For a Christian, giving thanks is a response to the goodness and mercy of God. Additionally, it is a mark of obedience because we are commanded to give thanks. This is because God knows giving thanks is good for our relationship with Him and good for our wellbeing.
First Thessalonians 5:16–18 says, “Rejoice always, pray without ceasing, give thanks in all circumstances; for this is the will of God in Christ Jesus for you” (1 Thessalonians 5:16–18). Verses instructing us to give thanks to the Lord are throughout the Bible. Some examples are Psalm 106:1, Psalm 107:1, Psalm 118:29, and 1 Chronicles 16:24.
Our response to this great pursuit of love should be thankfulness. God knows this. And, He knows it is good for us to give thanks. It is human tendency to become inward focused and selfish, which is not good for us. Even secular society recognizes the emotional benefits of being thankful. Gratitude helps us look beyond ourselves and gain better perspective.
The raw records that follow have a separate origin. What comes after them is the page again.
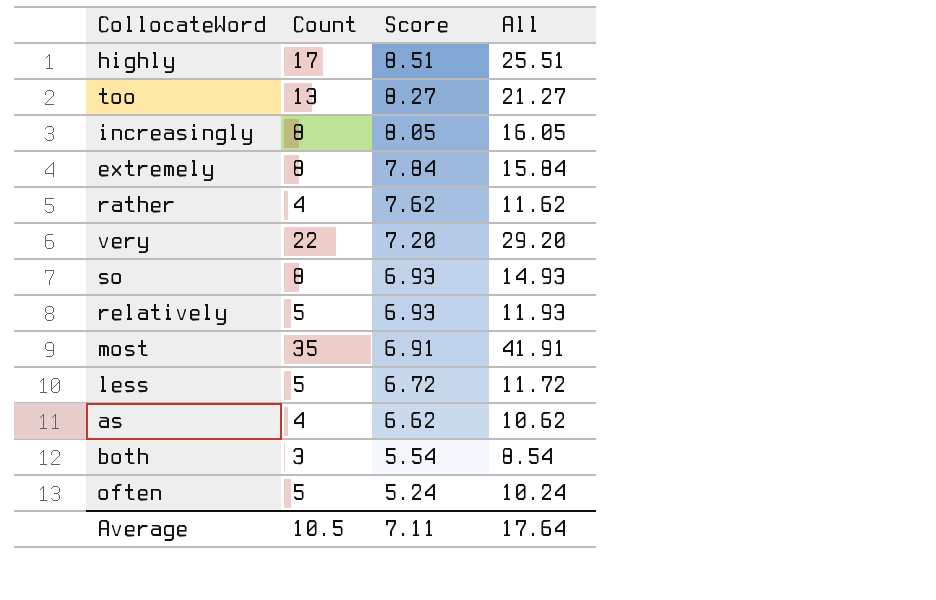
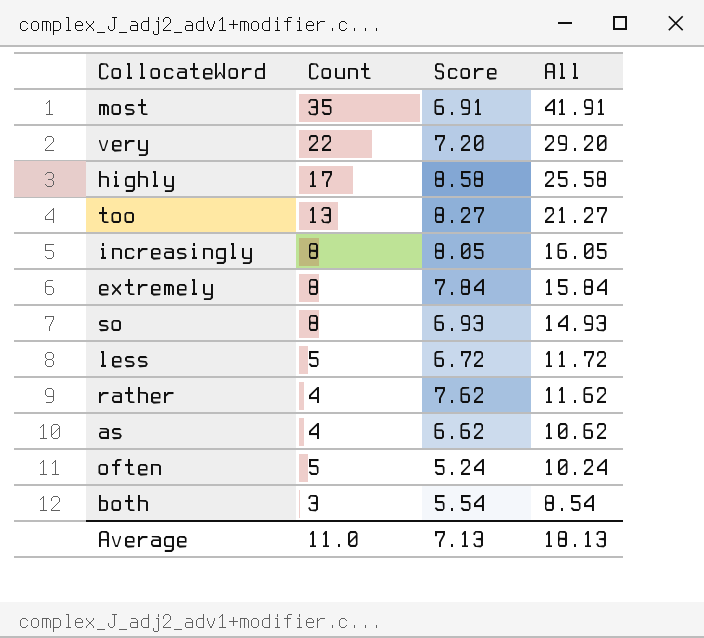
row order: Score descending -> All descending
row relatively: 5 | 6.93 | 11.93 -> none
highly | Score: 8.51 -> 8.58
highly | All: 25.51 -> 25.58
Average | Count: 10.5 -> 11.0
Average | Score: 7.11 -> 7.13
Average | All: 17.64 -> 18.13

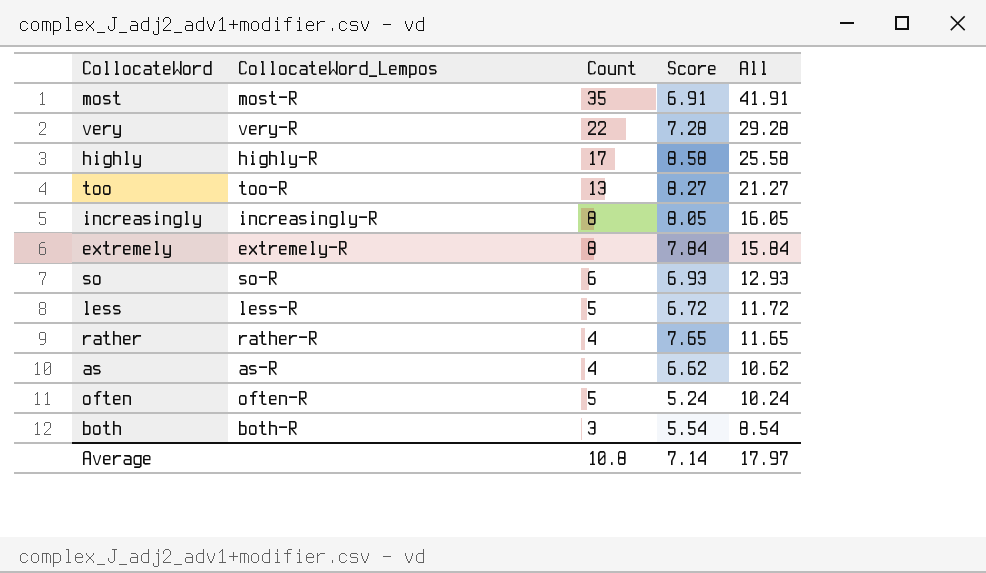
column CollocateWord_Lempos | position: none -> 2
very | Score: 7.20 -> 7.28
very | All: 29.20 -> 29.28
so | Count: 8 -> 6
so | All: 14.93 -> 12.93
rather | Score: 7.62 -> 7.65
rather | All: 11.62 -> 11.65
Average | Count: 11.0 -> 10.8
Average | Score: 7.13 -> 7.14
Average | All: 18.13 -> 17.97

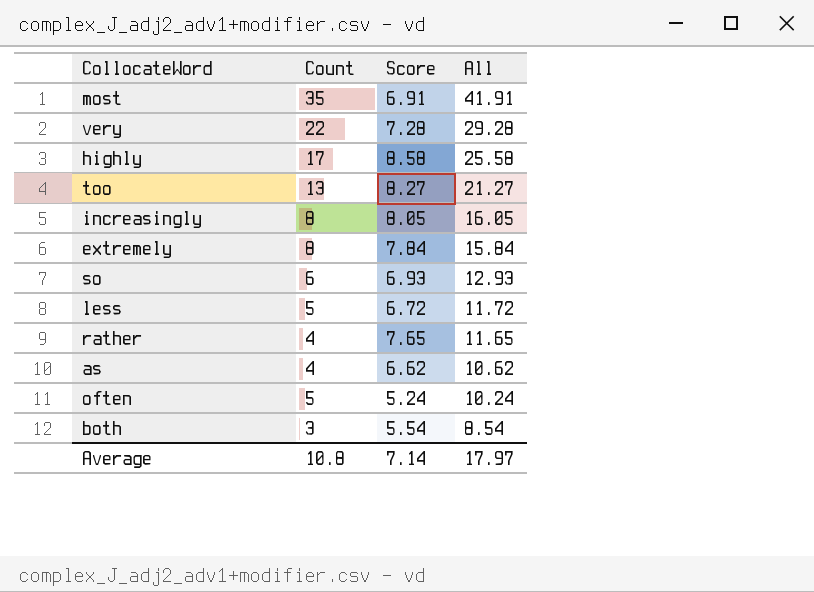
column CollocateWord_Lempos | position: 2 -> none

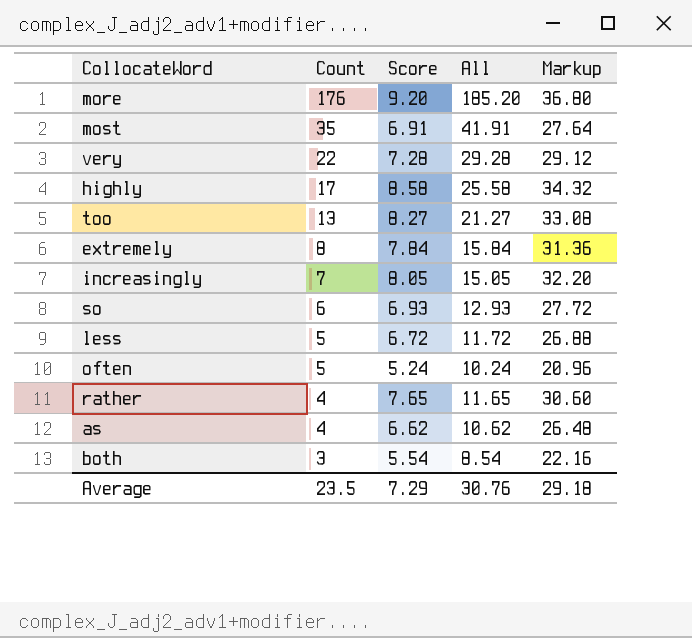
row order: All descending -> Count descending
column Markup | formula: none -> [Score] * 4
row more: none -> 176 | 9.20 | 185.20 | 36.80
increasingly | Count: 8 -> 7
increasingly | All: 16.05 -> 15.05
Average | Count: 10.8 -> 23.5
Average | Score: 7.14 -> 7.29
Average | All: 17.97 -> 30.76

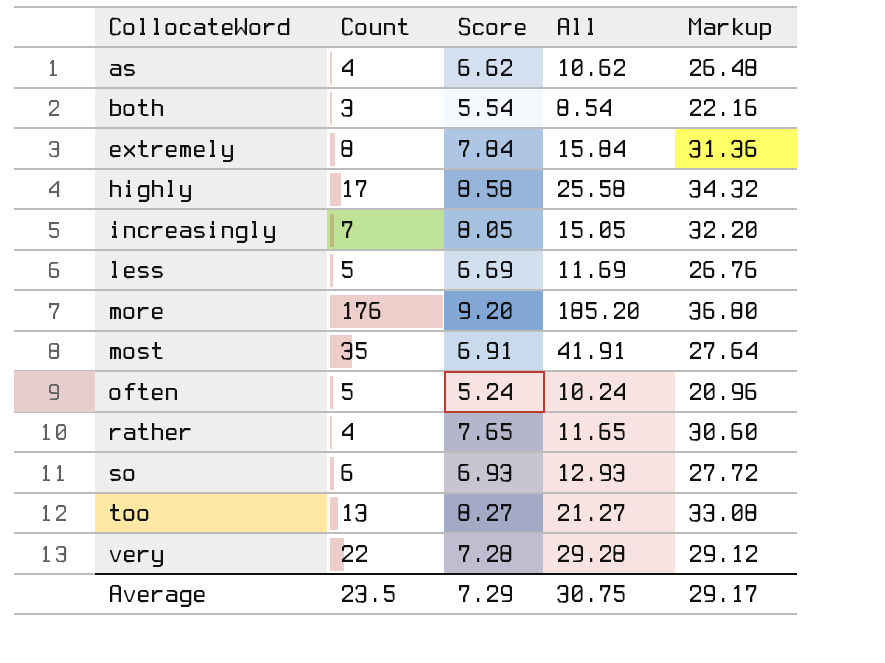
row order: Count descending -> CollocateWord ascending
less | Score: 6.72 -> 6.69
less | All: 11.72 -> 11.69
less | Markup: 26.88 -> 26.76
Average | All: 30.76 -> 30.75
Average | Markup: 29.18 -> 29.17

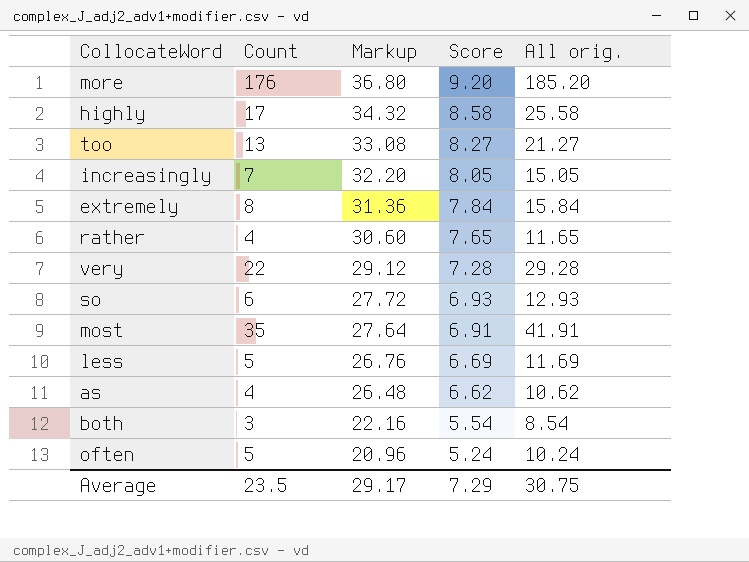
row order: CollocateWord ascending -> Markup descending
column Markup | position: 5 -> 3
column name: All -> All orig.

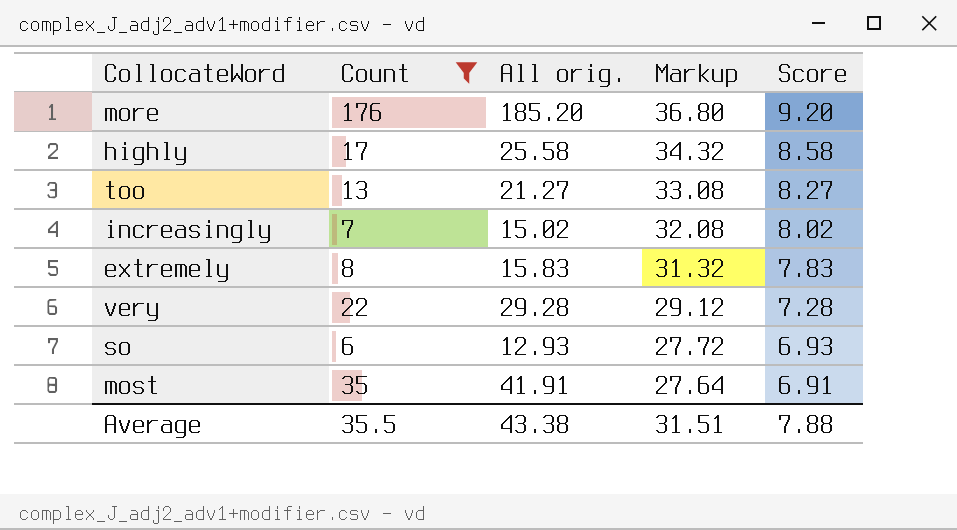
filter: none -> Count >= 6
column All orig. | position: 5 -> 3
increasingly | All orig.: 15.05 -> 15.02
increasingly | Markup: 32.20 -> 32.08
increasingly | Score: 8.05 -> 8.02
extremely | All orig.: 15.84 -> 15.83
extremely | Markup: 31.36 -> 31.32
extremely | Score: 7.84 -> 7.83
Average | Count: 23.5 -> 35.5
Average | All orig.: 30.75 -> 43.38
Average | Markup: 29.17 -> 31.51
Average | Score: 7.29 -> 7.88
Christians know that everything good ultimately comes from God. James 1:17 says, “Every good gift and every perfect gift is from above, coming down from the Father of lights, with whom there is no variation or shadow due to change.” In giving thanks to God, we are reminded of how deeply loved we are and that there is purpose in our lives. We see the gift of all that God has provided for us, both materially and spiritually, and can rest in His continual promise of faithfulness. When we grasp the magnitude of the spiritual blessings God has bestowed on us, we cannot help but be thankful to Him.
Giving thanks to God also helps us guard against covetousness, bitterness, selfishness, anger, and other harmful attitudes. Even when our circumstances are difficult, harmful, and demoralizing, thankfulness can help. We are not necessarily thankful for the difficult circumstance, but can give thanks for God’s presence in the midst and what He promises to do through it.
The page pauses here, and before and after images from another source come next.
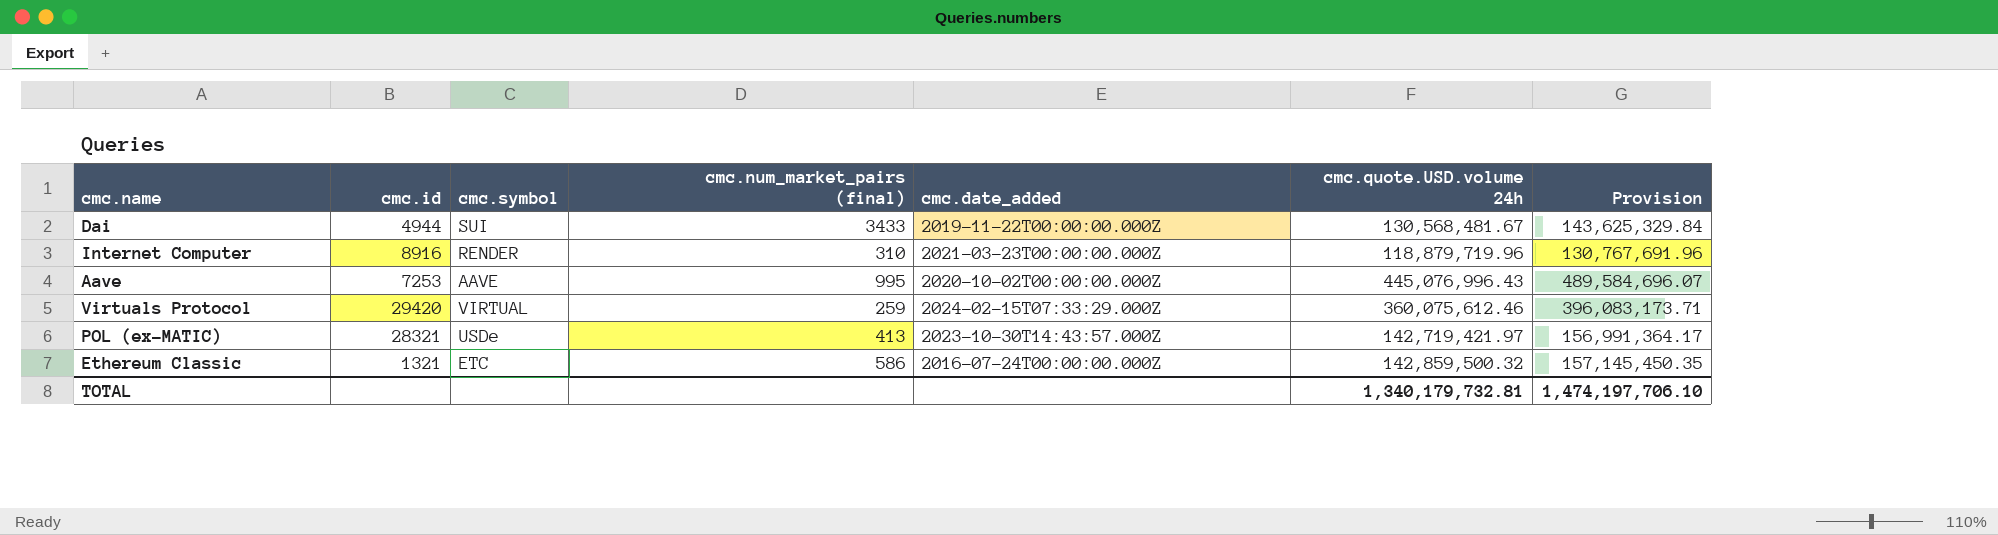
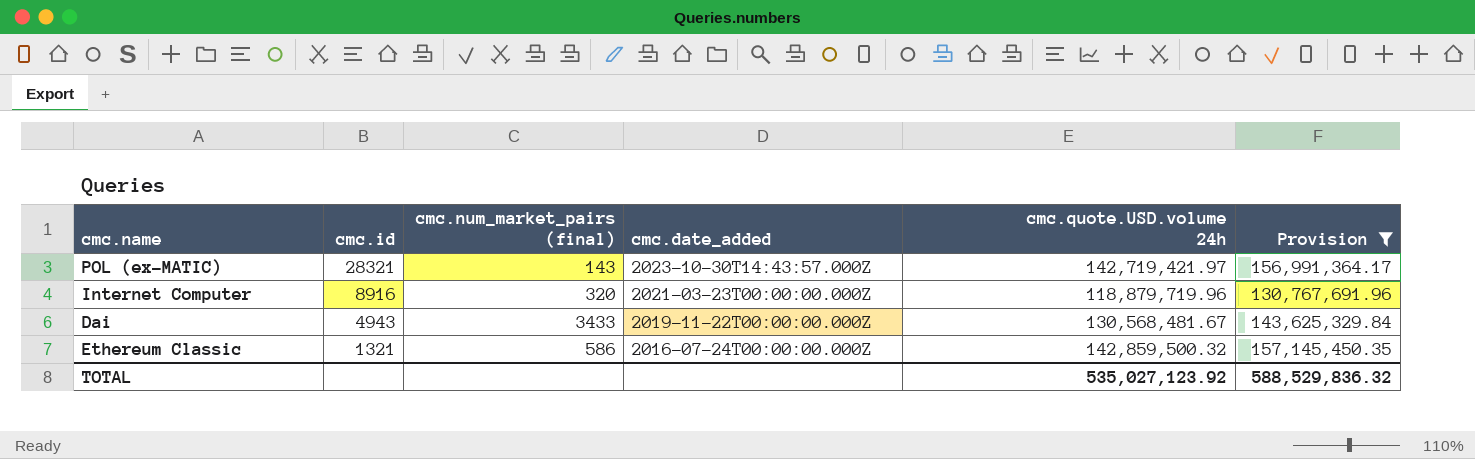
filter: none -> Provision <= 157,145,450.35
row order: none -> cmc.id descending
column cmc.symbol | position: 3 -> none
POL (ex-MATIC) | cmc.num_market_pairs (final): 413 -> 143
Internet Computer | cmc.num_market_pairs (final): 310 -> 320
Dai | cmc.id: 4944 -> 4943
TOTAL | cmc.quote.USD.volume 24h: 1,340,179,732.81 -> 535,027,123.92
TOTAL | Provision: 1,474,197,706.10 -> 588,529,836.32

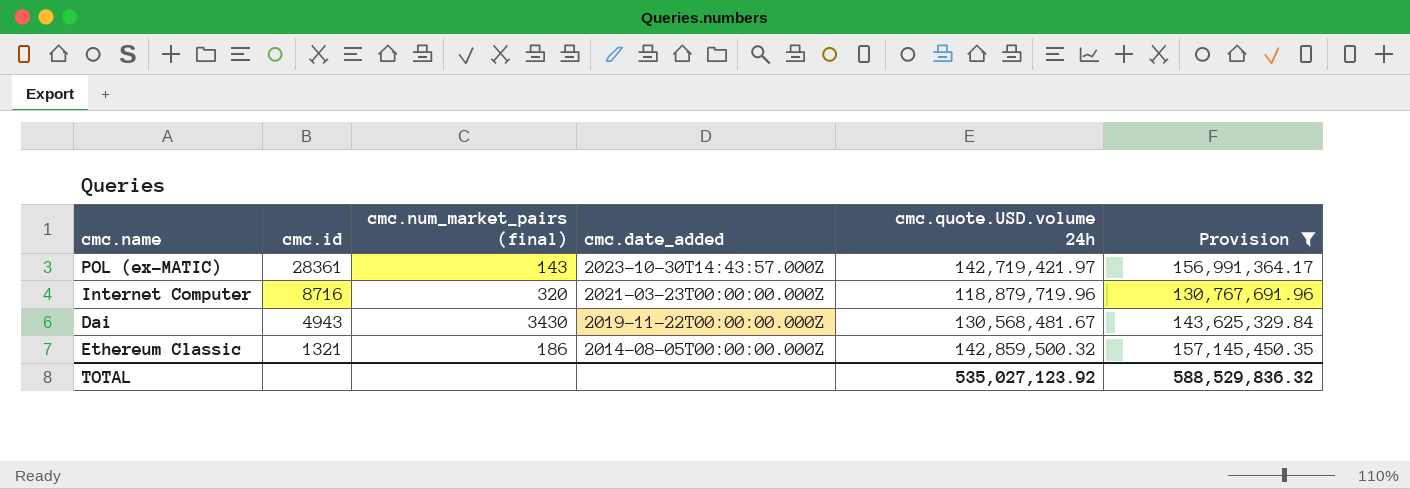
POL (ex-MATIC) | cmc.id: 28321 -> 28361
Internet Computer | cmc.id: 8916 -> 8716
Dai | cmc.num_market_pairs (final): 3433 -> 3430
Ethereum Classic | cmc.num_market_pairs (final): 586 -> 186
Ethereum Classic | cmc.date_added: 2016-07-24T00:00:00.000Z -> 2014-08-05T00:00:00.000Z

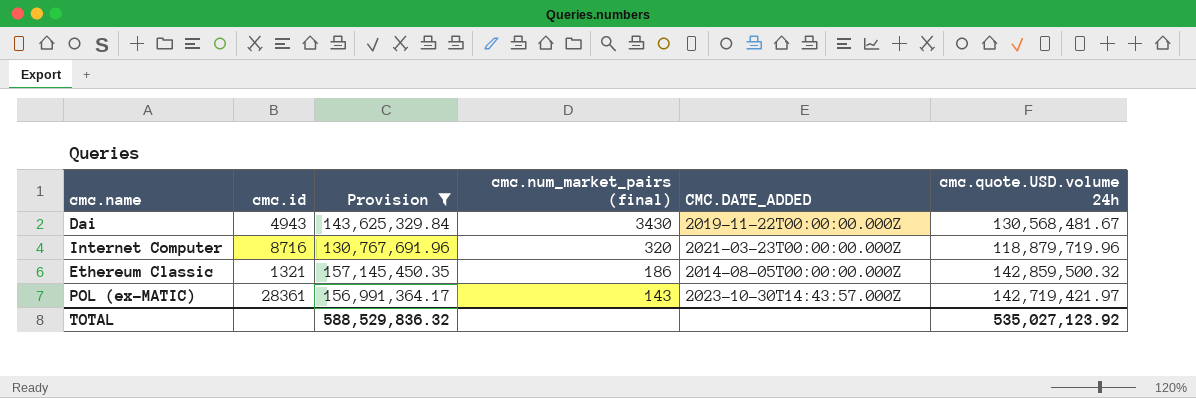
row order: cmc.id descending -> cmc.num_market_pairs (final) descending
column Provision | position: 6 -> 3
column name: cmc.date_added -> CMC.DATE_ADDED

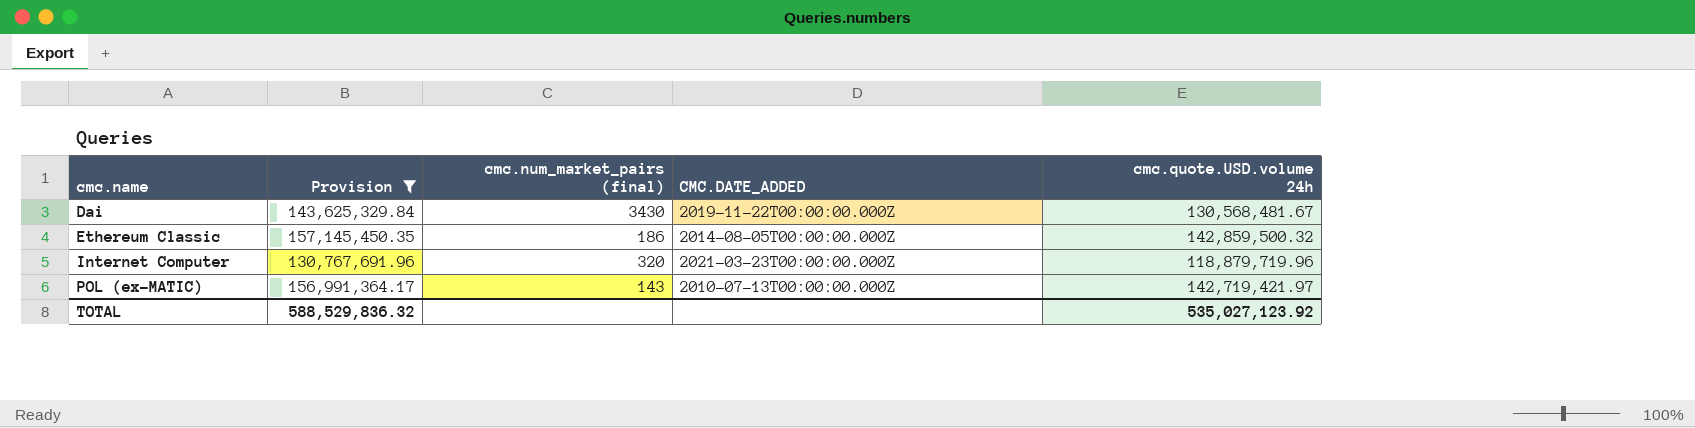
row order: cmc.num_market_pairs (final) descending -> cmc.name ascending
column cmc.id | position: 2 -> none
POL (ex-MATIC) | CMC.DATE_ADDED: 2023-10-30T14:43:57.000Z -> 2010-07-13T00:00:00.000Z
In trying times, it can be difficult to give thanks to God, but verses like Romans 5:3–5, Romans 8:28, James 1:2–4, 12, and 2 Corinthians 12:9 can encourage us. Even when we are surrounded by evil, we can thank God that He is more powerful. He can sustain us and He can redeem the situation, ultimately bringing forth some good.
Paul was in jail when he wrote the letter to the Philippians, yet it is replete with the theme of joy. Here is what he counseled: “Rejoice in the Lord always; again I will say, rejoice. Let your reasonableness be known to everyone. The Lord is at hand; do not be anxious about anything, but in everything by prayer and supplication with thanksgiving let your requests be made known to God. And the peace of God, which surpasses all understanding, will guard your hearts and your minds in Christ Jesus” (Philippians 4:4–7).
Giving thanks to God is important because He is utterly deserving of it. Giving thanks to God benefits us as well, in bringing joy and peace to our hearts.